A consensus was not determined on the effect of disease duration on S100B levels. Almost all studies reported no association between S100B concentrations and disease duration (9). Similarly, no relationship was also found between disease duration and S100B in this study. Only one study reported a negative correlation between S100B levels and disease duration (14).

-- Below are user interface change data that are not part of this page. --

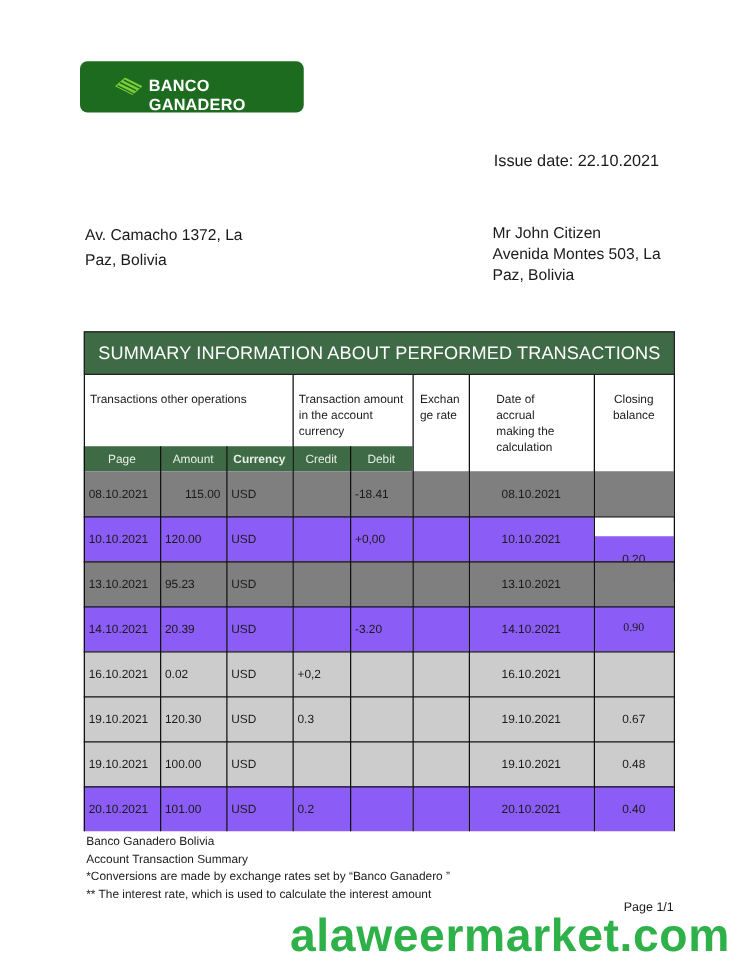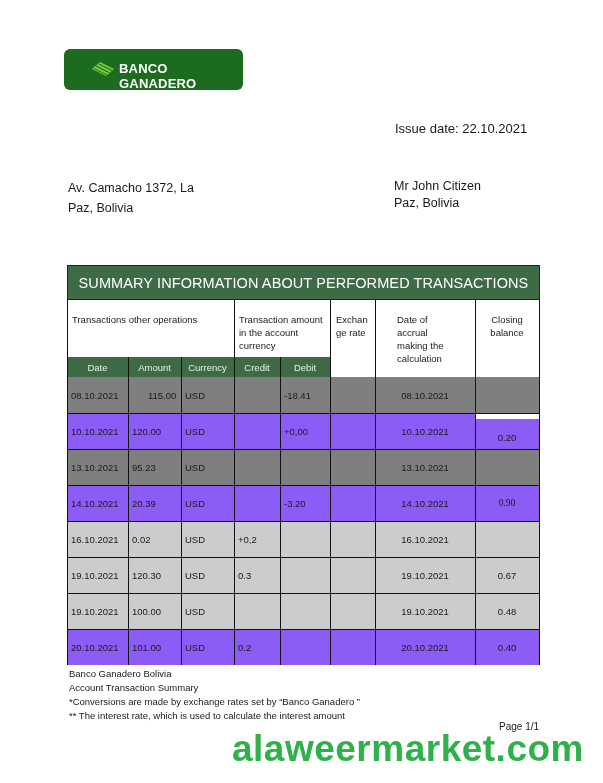--- a/index.html
+++ b/index.html
@@ -67,6 +67,7 @@
 
 <div class="client-block">
   <div>Mr John Citizen</div>
+  <div>Avenida Montes 503, La</div>
   <div>Paz, Bolivia</div>
 </div>
 

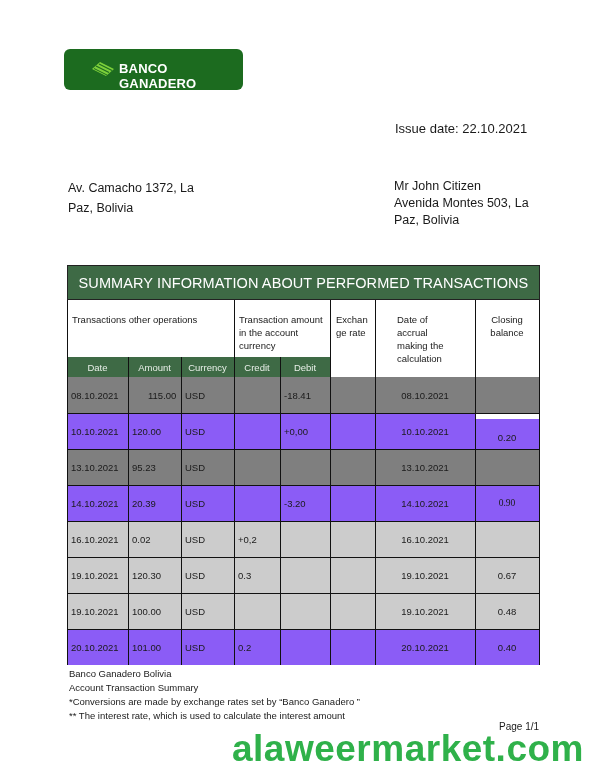--- a/index.html
+++ b/index.html
@@ -79,7 +79,7 @@
     <div class="cell hdr" style="left: 330px; top: 300px; width: 45px; height: 77px; padding-left: 6px; padding-right: 3px; word-break: break-all;">Exchan ge rate</div>
     <div class="cell hdr" style="left: 375px; top: 300px; width: 100px; height: 77px; justify-content: center; text-align: left; padding: 13px 22px 0px;">Date of accrual making the calculation</div>
     <div class="cell hdr" style="left: 475px; top: 300px; width: 64px; height: 77px; justify-content: center; text-align: center; padding: 13px 12px 0px;">Closing balance</div>
-    <div class="cell subhdr" style="left: 67px; top: 357px; width: 61px; height: 20px;">Date</div>
+    <div class="cell subhdr" style="left: 67px; top: 357px; width: 61px; height: 20px;">Page</div>
     <div class="cell subhdr" style="left: 128px; top: 357px; width: 53px; height: 20px;">Amount</div>
     <div class="cell subhdr" style="left: 181px; top: 357px; width: 53px; height: 20px;">Currency</div>
     <div class="cell subhdr" style="left: 234px; top: 357px; width: 46px; height: 20px;">Credit</div>

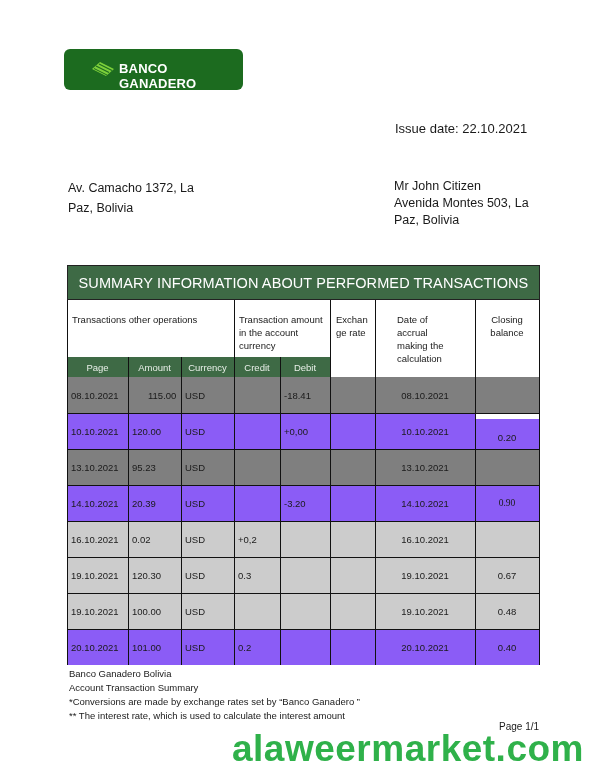--- a/index.html
+++ b/index.html
@@ -81,7 +81,7 @@
     <div class="cell hdr" style="left: 475px; top: 300px; width: 64px; height: 77px; justify-content: center; text-align: center; padding: 13px 12px 0px;">Closing balance</div>
     <div class="cell subhdr" style="left: 67px; top: 357px; width: 61px; height: 20px;">Page</div>
     <div class="cell subhdr" style="left: 128px; top: 357px; width: 53px; height: 20px;">Amount</div>
-    <div class="cell subhdr" style="left: 181px; top: 357px; width: 53px; height: 20px;">Currency</div>
+    <div class="cell subhdr" style="left: 181px; top: 357px; width: 53px; height: 20px; font-weight: bold;">Currency</div>
     <div class="cell subhdr" style="left: 234px; top: 357px; width: 46px; height: 20px;">Credit</div>
     <div class="cell subhdr" style="left: 280px; top: 357px; width: 50px; height: 20px;">Debit</div>
     <div>

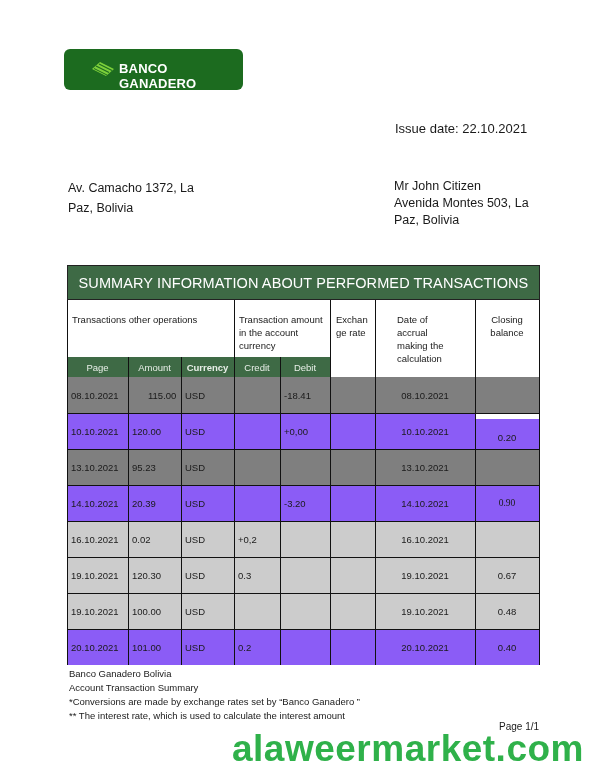--- a/index.html
+++ b/index.html
@@ -102,7 +102,7 @@
       <div class="cell row-white" style="left: 280px; top: 413px; width: 50px; height: 36px; padding-left: 4px;">+0,00</div>
       <div class="cell row-white" style="left: 330px; top: 413px; width: 45px; height: 36px; padding-left: 4px;"></div>
       <div class="cell row-white" style="left: 375px; top: 413px; width: 100px; height: 36px; justify-content: center;">10.10.2021</div>
-      <div class="cell row-white" style="left: 475px; top: 419px; width: 64px; height: 36px; justify-content: center;">0.20</div>
+      <div class="cell row-white" style="left: 475px; top: 429px; width: 64px; height: 36px; justify-content: center;">0.20</div>
     </div>
     <div>
       <div class="cell row-dark" style="left: 67px; top: 449px; width: 61px; height: 36px; padding-left: 4px;">13.10.2021</div>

Many studies reported a possible relationship between Toxoplasma and schizophrenia (18). In vitro neuropathological studies in cell cultures of T. gondii and post mortem studies on the brains of patients with schizophrenia revealed many glial abnormalities, particularly in astrocytes (19). No study has found a relationship between this parasite, which can remain dormant in the brain for years, and S100B, which shows the astroglial and microglial activation. This study found no significant difference was found between toxoplasma and S100B levels in both schizophrenia and healthy control groups.
Study Limitations
S100B could leak into the systemic circulation and CSF in the event of neuronal injury and blood-brain barrier disruption (20). CSF was not taken from the patients since it required an invasive procedure. Investigating the level of S100B in CSF instead of serum may be more valuable. The study population was relatively small, thus it should be repeated in the larger population.
CONCLUSION
Our study revealed no association between S100B protein levels and both schizophrenia and latent toxoplasma. The information regarding the behavior of this protein in the brain is lacking, thus uncertainties still exist and are in some ways contradictory.